The Office of Tax Simplification (OTS) have made many recommendations to HM Revenue & Customs (HMRC) on our tax system and one area that HMRC have taken note of is the capital gains tax rules on the transfer of assets for separating spouses and civil partners.
Under the current rules assets can only be transferred with no capital gains tax implications between spouses or civil partners in the tax year of separation. After this there can be capital gains tax implications. The recent draft legislation published gives significantly more time to make transfers. The new rules are planned to take effect for disposals on or after 6 April 2023.
Under the new rules separating spouses or civil partners will be given up to three years after the year they separate in which to make transfers of assets with no capital gains tax implications.
This will be extended to assets that separating spouses or civil partners transfer between themselves as part of a formal divorce agreement, even if this is after three years.

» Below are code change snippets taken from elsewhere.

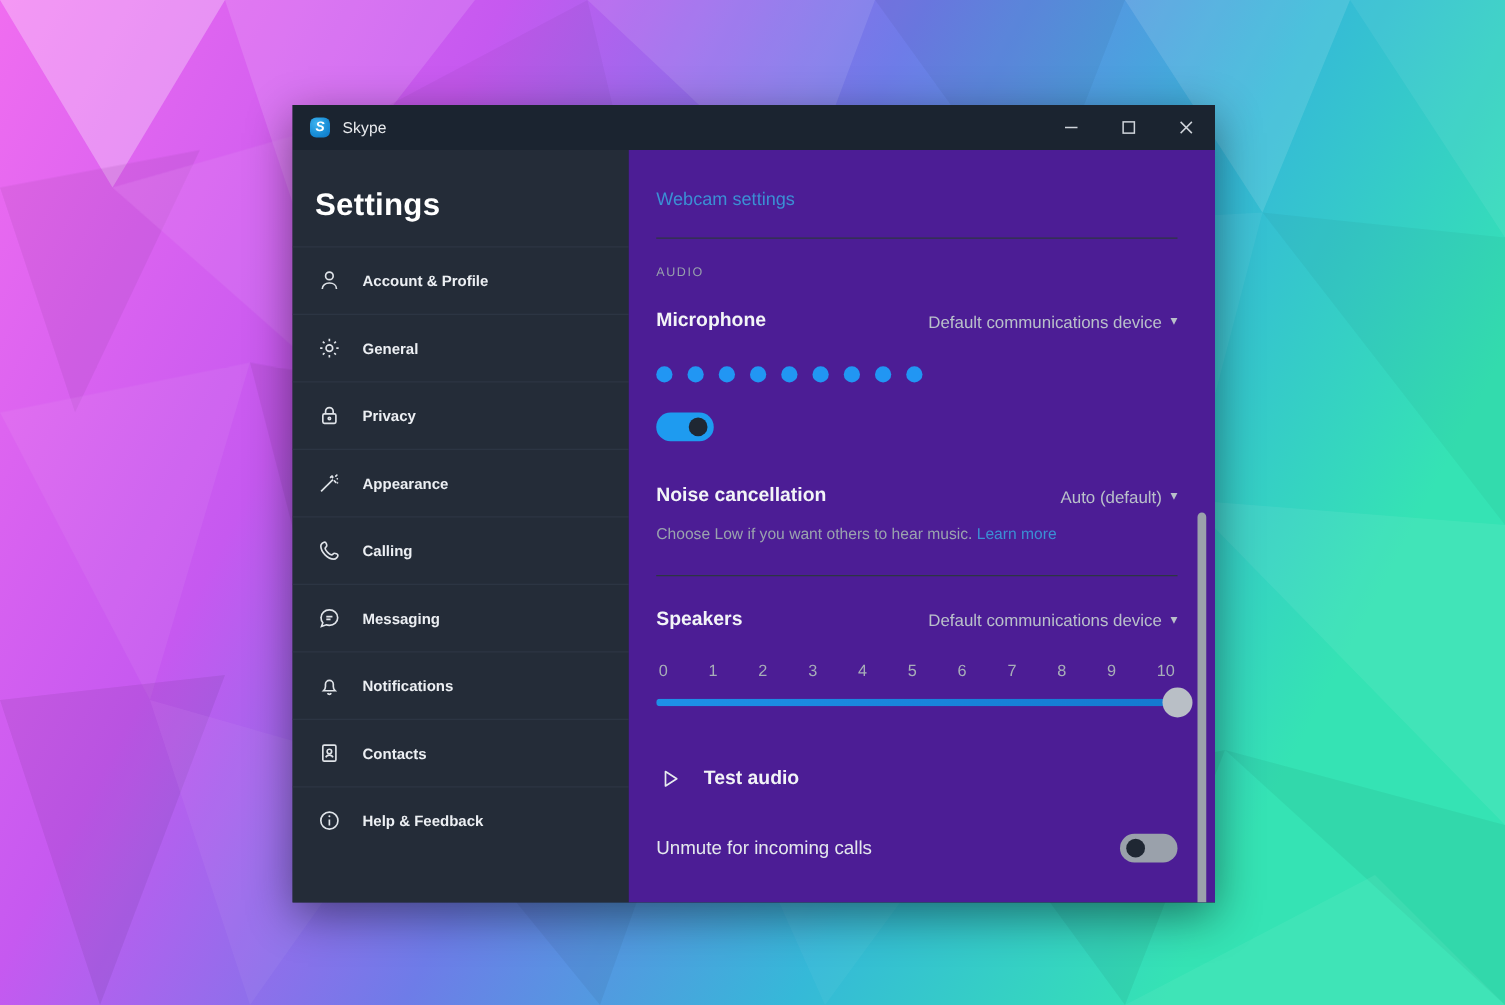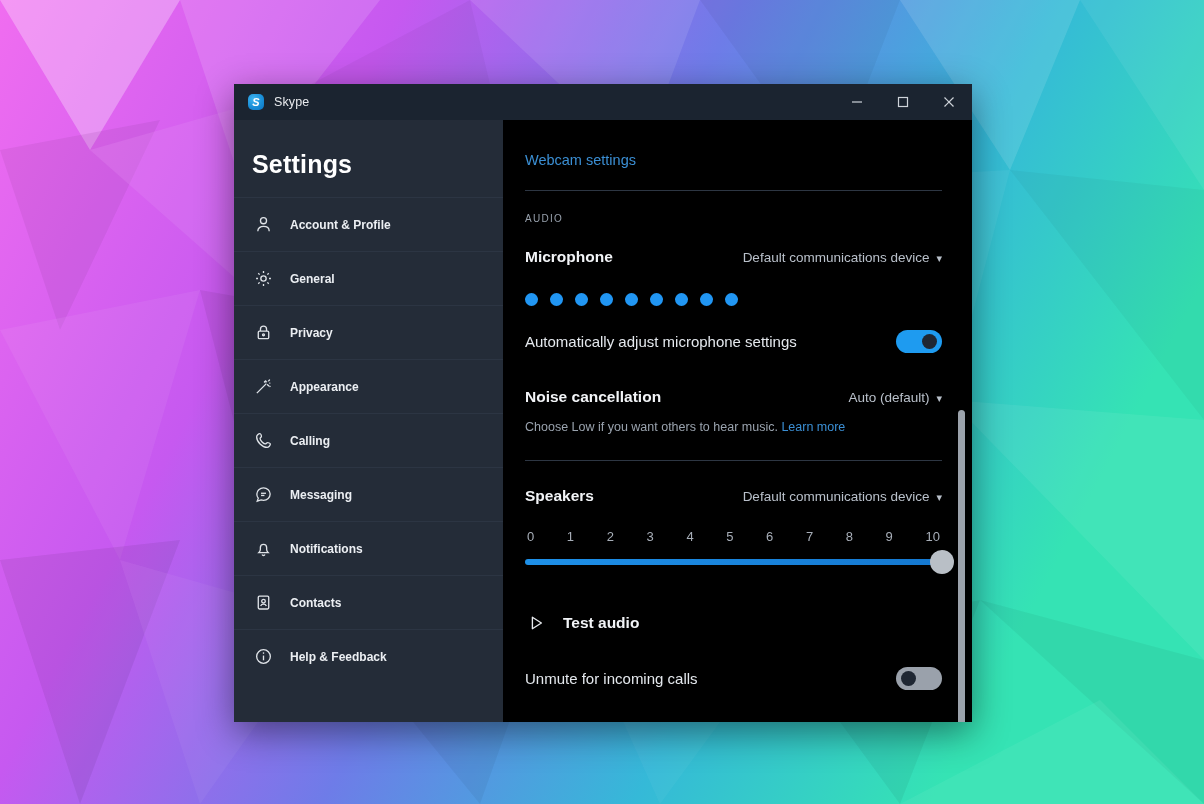--- a/index.html
+++ b/index.html
@@ -116,7 +116,7 @@
   
   #content {
     flex: 1;
-    background: #000000;
+    background: #4c1d95;
     position: relative;
     overflow: hidden;
     padding: 0 0 0 0;

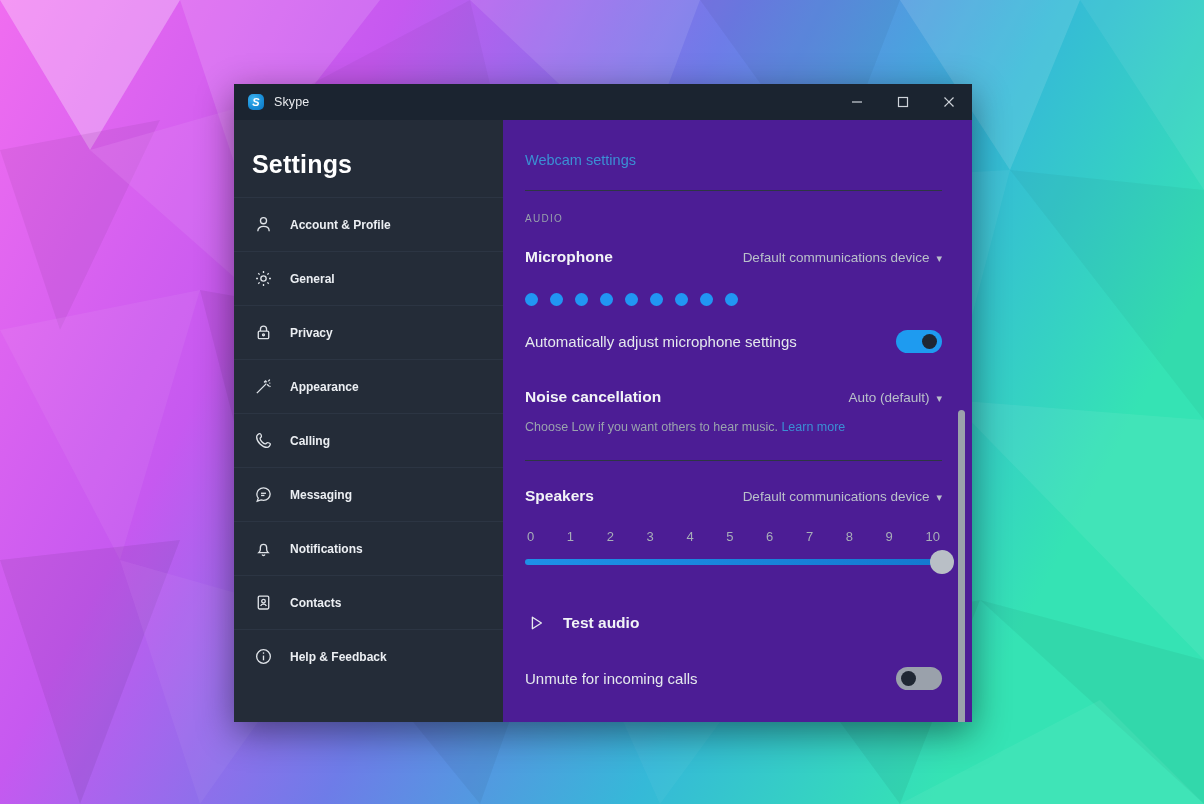--- a/index.html
+++ b/index.html
@@ -151,7 +151,7 @@
     color: #b9c0ca;
     font-size: 13.5px;
     display: flex;
-    align-items: flex-end;
+    align-items: flex-start;
     gap: 7px;
     cursor: pointer;
   }

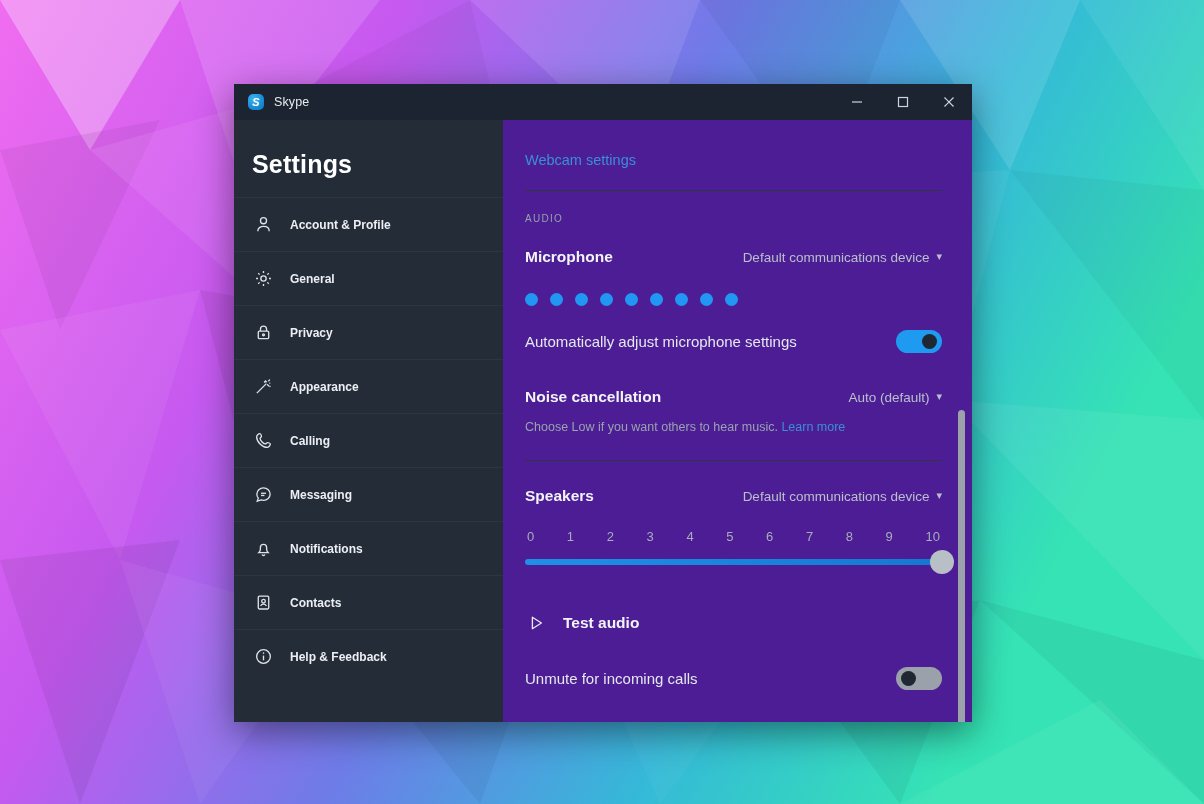--- a/index.html
+++ b/index.html
@@ -460,7 +460,6 @@
 
           
           <div class="row" style="min-height:42px">
-            <span class="row-title">Automatically adjust microphone settings</span>
             <span class="toggle on">
               <span class="knob"></span>
             </span>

A spouse or civil partner who retains an interest in the former matrimonial home will be given an option to claim private residence relief when it is sold; and some individuals who transfer their interest in the former matrimonial home to their ex-spouse or civil partner are entitled to receive a percentage of the proceeds when that home is eventually sold. They will be able to apply the same tax treatment that applied when they transferred their original interest in the home to their ex-spouse or civil partner to the proceeds received on the eventual sale.
These are welcome changes and will give more time for planning at what is a difficult time.